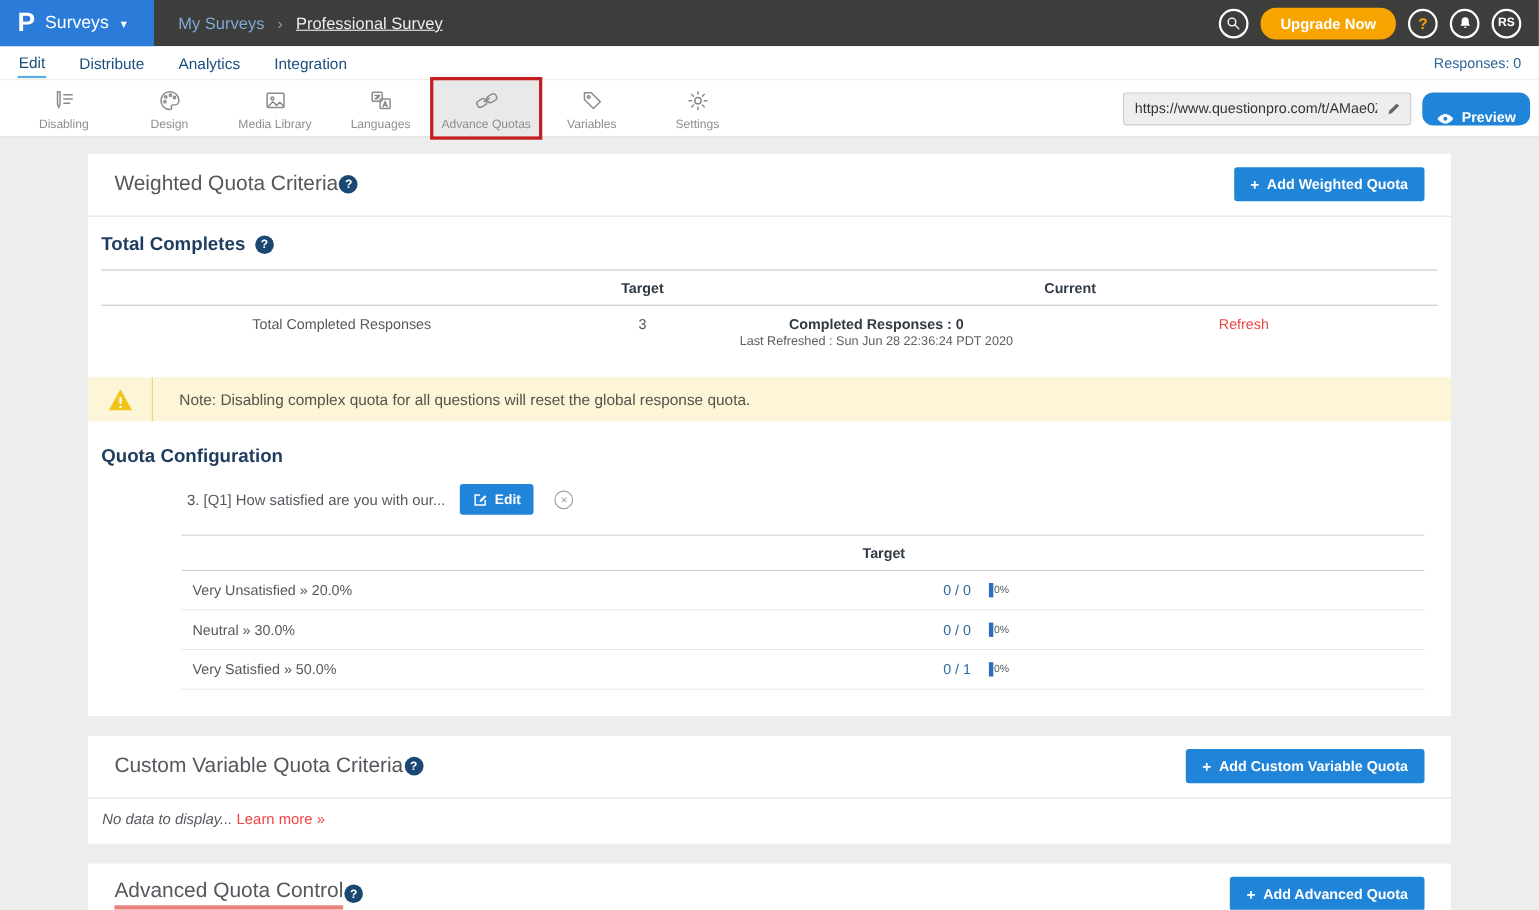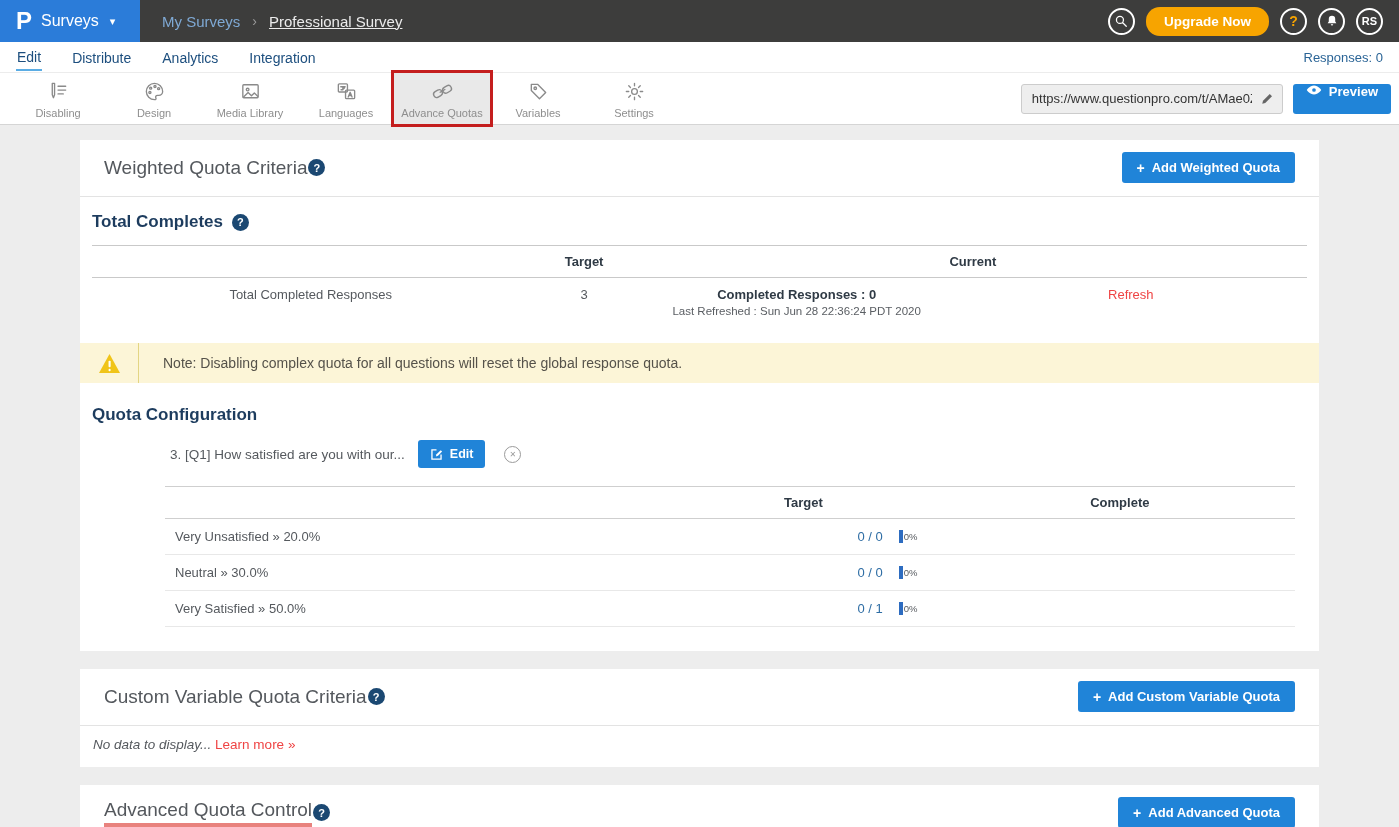--- a/index.html
+++ b/index.html
@@ -40,23 +40,23 @@
   .tool-item svg { width:23px; height:23px; stroke:#8a8a8a; fill:none;
     stroke-width:1.4; stroke-linecap:round; stroke-linejoin:round; }
   .tool-label { font-size:11px; color:#8e8e8e; white-space:nowrap; }
   .tool-item.active { background:#e9e9e9; outline:3px solid #c41e1e; outline-offset:0; }
   .url-group { margin-left:auto; display:flex; align-items:center; gap:10px; padding-right:8px; }
   .url-wrap { position:relative; }
   .url-input { width:262px; height:30px; background:#eee; border:1px solid #ccc;
     border-radius:3px; padding:0 30px 0 10px; font-size:13px; color:#333;
     font-family:"Liberation Sans", sans-serif; }
   .url-pencil { position:absolute; right:8px; top:7px; }
-  .preview-btn { height:30px; background:#2084d8; border:none; border-radius:3px;
+  .preview-btn { height:30px; background:#2084d8; border:none; border-radius:10px;
     color:#fff; font-weight:bold; font-size:13px; padding:0 13px; display:flex;
-    align-items:flex-start; gap:7px; cursor:pointer; }
+    align-items:flex-end; gap:7px; cursor:pointer; }
 
   
   .content { padding-top:15px; }
   .card { width:1239px; margin-left:80px; background:#fff; }
   .card + .card { margin-top:18px; }
 
   .card-header { display:flex; align-items:center; justify-content:space-between;
     padding:12px 24px 13px; border-bottom:1px solid #e3e3e3; }
   .section-title { display:flex; align-items:center; gap:1px;
     font-size:19px; color:#54585d; font-weight:normal; }
@@ -316,21 +316,20 @@
           </svg>
           <span>Edit</span>
         </button>
         <span class="circle-x">✕</span>
       </div>
 
       <div class="qc-table">
         <div class="qc-hrow">
           <span class="qc-c1"></span>
           <span class="qc-c2h">Target</span>
-          <span class="qc-c3">Complete</span>
         </div>
 
         <div class="qc-row">
           <span class="qc-c1">Very Unsatisfied » 20.0%</span>
           <span class="qc-c2">
             <span class="target-val">0 / 0</span>
             <span class="bar-wrap">
               <span class="bar"></span>
               <span class="pct">0%</span>
             </span>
------------
• [Activity]:
Copy verbatim the span of lines that begins with the line holding "background:#2084d8; border:none; border-radius:3px;" and ends at the last line of the records.

• [Answer for this exercise]:
-  .preview-btn { height:30px; background:#2084d8; border:none; border-radius:3px;
+  .preview-btn { height:30px; background:#2084d8; border:none; border-radius:10px;
     color:#fff; font-weight:bold; font-size:13px; padding:0 13px; display:flex;
-    align-items:flex-start; gap:7px; cursor:pointer; }
+    align-items:flex-end; gap:7px; cursor:pointer; }
 
   
   .content { padding-top:15px; }
   .card { width:1239px; margin-left:80px; background:#fff; }
   .card + .card { margin-top:18px; }
 
   .card-header { display:flex; align-items:center; justify-content:space-between;
     padding:12px 24px 13px; border-bottom:1px solid #e3e3e3; }
   .section-title { display:flex; align-items:center; gap:1px;
     font-size:19px; color:#54585d; font-weight:normal; }
@@ -316,21 +316,20 @@
           </svg>
           <span>Edit</span>
         </button>
         <span class="circle-x">✕</span>
       </div>
 
       <div class="qc-table">
         <div class="qc-hrow">
           <span class="qc-c1"></span>
           <span class="qc-c2h">Target</span>
-          <span class="qc-c3">Complete</span>
         </div>
 
         <div class="qc-row">
           <span class="qc-c1">Very Unsatisfied » 20.0%</span>
           <span class="qc-c2">
             <span class="target-val">0 / 0</span>
             <span class="bar-wrap">
               <span class="bar"></span>
               <span class="pct">0%</span>
             </span>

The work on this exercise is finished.